I will simplify your psi1

phi1[x_] = a + b x + c x^2;

The pde

eqn2 = D[phi2[x, y], {x, 2}] + D[phi2[x, y], {y, 2}] == 0

The boundary conditions

bc3 = phi2[x, 0] == vs - phi1[x];
bc4 = phi2[x, l] == vs + vd - phi1[x];
bc5 = phi2[tch + d, y] == 0;
bc6 = phi2[-d, y] == 0;

Assume

phi2[x_, y_] = X[x] Y[y]

eqn2/phi2[x, y] // Expand
(* X''[x]/X[x] + Y''[y]/Y[y] == 0 *)

If we move the Y part to the rhs we see that the X part is the negative of the Y part. Each side must be equal to a constant. Let the X part be sinusoidal. So we have.

xeq = X''[x]/X[x] == -alpha^2

yeq = Y''[y]/Y[y] == alpha^2

DSolve the xeq for X[x]

DSolve[xeq, X[x], x] // Flatten;
X1 = X[x] /. % /. {C[1] -> c1, C[2] -> c2};

And the yeq

DSolve[yeq, Y[y], y] // Flatten;
Y1 = Y[y] /. % /. {C[1] -> c3, C[2] -> c4};

Convert the above to trig

ExpToTrig[Y1] // Collect[#, {Sinh[alpha y], Cosh[alpha y]}] &
(* (c3 - c4) Sinh[alpha y] + (c3 + c4) Cosh[alpha y] *)

Y1 = % /. {c3 - c4 -> c3, c3 + c4 -> c4}
(* c3 Sinh[alpha y] + c4 Cosh[alpha y] *)

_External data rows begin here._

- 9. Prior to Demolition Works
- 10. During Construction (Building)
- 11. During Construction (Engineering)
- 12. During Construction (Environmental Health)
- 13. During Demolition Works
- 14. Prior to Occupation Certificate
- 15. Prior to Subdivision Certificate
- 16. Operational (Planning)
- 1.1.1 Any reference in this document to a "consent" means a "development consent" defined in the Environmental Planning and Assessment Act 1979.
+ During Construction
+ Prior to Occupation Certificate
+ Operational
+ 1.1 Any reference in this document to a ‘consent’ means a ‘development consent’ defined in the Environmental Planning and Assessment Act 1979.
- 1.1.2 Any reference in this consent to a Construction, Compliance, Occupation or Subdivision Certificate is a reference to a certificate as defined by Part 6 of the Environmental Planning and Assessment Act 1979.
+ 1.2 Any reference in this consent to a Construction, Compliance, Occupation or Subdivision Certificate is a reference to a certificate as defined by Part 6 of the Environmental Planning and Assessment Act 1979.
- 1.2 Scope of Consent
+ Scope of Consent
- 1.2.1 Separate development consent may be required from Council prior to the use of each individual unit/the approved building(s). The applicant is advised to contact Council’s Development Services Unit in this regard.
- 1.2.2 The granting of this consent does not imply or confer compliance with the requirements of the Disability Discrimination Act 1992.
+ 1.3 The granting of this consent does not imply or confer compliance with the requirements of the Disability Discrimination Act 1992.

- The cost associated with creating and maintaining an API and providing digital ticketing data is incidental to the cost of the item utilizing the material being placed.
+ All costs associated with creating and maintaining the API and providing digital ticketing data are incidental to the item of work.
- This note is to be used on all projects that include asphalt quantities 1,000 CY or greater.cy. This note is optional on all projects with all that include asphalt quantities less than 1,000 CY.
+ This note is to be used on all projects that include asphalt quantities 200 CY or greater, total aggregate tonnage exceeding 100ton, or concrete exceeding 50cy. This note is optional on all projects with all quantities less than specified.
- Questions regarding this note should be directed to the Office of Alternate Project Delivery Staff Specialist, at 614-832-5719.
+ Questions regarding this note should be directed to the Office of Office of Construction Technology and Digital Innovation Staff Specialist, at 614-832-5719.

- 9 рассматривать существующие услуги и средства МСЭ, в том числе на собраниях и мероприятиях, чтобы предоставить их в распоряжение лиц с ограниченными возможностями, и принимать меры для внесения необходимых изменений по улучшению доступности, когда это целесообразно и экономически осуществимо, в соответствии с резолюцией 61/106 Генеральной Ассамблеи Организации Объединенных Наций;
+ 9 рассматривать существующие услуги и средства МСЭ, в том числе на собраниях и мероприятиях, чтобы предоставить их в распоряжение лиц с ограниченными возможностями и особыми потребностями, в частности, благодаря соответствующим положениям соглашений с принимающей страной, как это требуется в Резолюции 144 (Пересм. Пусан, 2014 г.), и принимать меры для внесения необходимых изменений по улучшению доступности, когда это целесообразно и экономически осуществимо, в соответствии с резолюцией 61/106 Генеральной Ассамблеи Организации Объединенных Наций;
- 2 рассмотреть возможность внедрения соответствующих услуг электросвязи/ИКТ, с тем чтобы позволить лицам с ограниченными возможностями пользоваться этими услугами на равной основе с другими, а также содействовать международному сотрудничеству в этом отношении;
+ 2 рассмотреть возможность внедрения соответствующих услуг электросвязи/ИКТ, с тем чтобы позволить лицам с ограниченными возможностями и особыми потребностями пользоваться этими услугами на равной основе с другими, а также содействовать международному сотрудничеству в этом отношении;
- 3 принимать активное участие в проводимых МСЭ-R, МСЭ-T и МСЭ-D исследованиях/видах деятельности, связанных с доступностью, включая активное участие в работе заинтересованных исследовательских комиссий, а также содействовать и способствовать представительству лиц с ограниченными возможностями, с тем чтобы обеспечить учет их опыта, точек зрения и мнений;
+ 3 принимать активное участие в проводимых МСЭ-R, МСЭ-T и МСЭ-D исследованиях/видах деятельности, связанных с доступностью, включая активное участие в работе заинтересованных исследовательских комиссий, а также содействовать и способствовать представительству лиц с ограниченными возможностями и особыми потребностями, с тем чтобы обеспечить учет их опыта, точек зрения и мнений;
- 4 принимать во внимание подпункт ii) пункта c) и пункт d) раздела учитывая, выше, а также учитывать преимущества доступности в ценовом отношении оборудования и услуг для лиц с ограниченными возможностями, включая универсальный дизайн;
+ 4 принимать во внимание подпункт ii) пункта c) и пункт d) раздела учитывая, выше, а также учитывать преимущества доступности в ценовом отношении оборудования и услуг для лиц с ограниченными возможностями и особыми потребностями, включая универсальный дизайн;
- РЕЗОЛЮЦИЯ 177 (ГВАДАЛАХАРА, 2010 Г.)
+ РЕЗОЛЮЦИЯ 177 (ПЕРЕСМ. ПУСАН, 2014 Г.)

We have the pieces. Put them together as

phi2[x_, y_] = X1 Y1;

To start, look at bc5

bc5
(* (c3 Sinh[alpha y] + c4 Cosh[alpha y]) (c1 Cos[alpha (d + tch)] + 
    c2 Sin[alpha (d + tch)]) == 0 *)

Solve[bc5, c2]  
(* {{c2 -> -c1 Cot[alpha (d + tch)]}} *)

c2 = c2 /. %[[1]];

Now bc6

bc6
(* (c3 Sinh[alpha y] + 
    c4 Cosh[alpha y]) (c1 Sin[alpha d] Cot[alpha (d + tch)] + 
    c1 Cos[alpha d]) == 0 *)

bc6[[1, 1]] // Collect[#, c1] &
(* c1 (Sin[alpha d] Cot[alpha (d + tch)] + Cos[alpha d])*)

%/c1;

alphaeq = % == 0
(* Sin[alpha d] Cot[alpha (d + tch)] + Cos[alpha d] == 0 *)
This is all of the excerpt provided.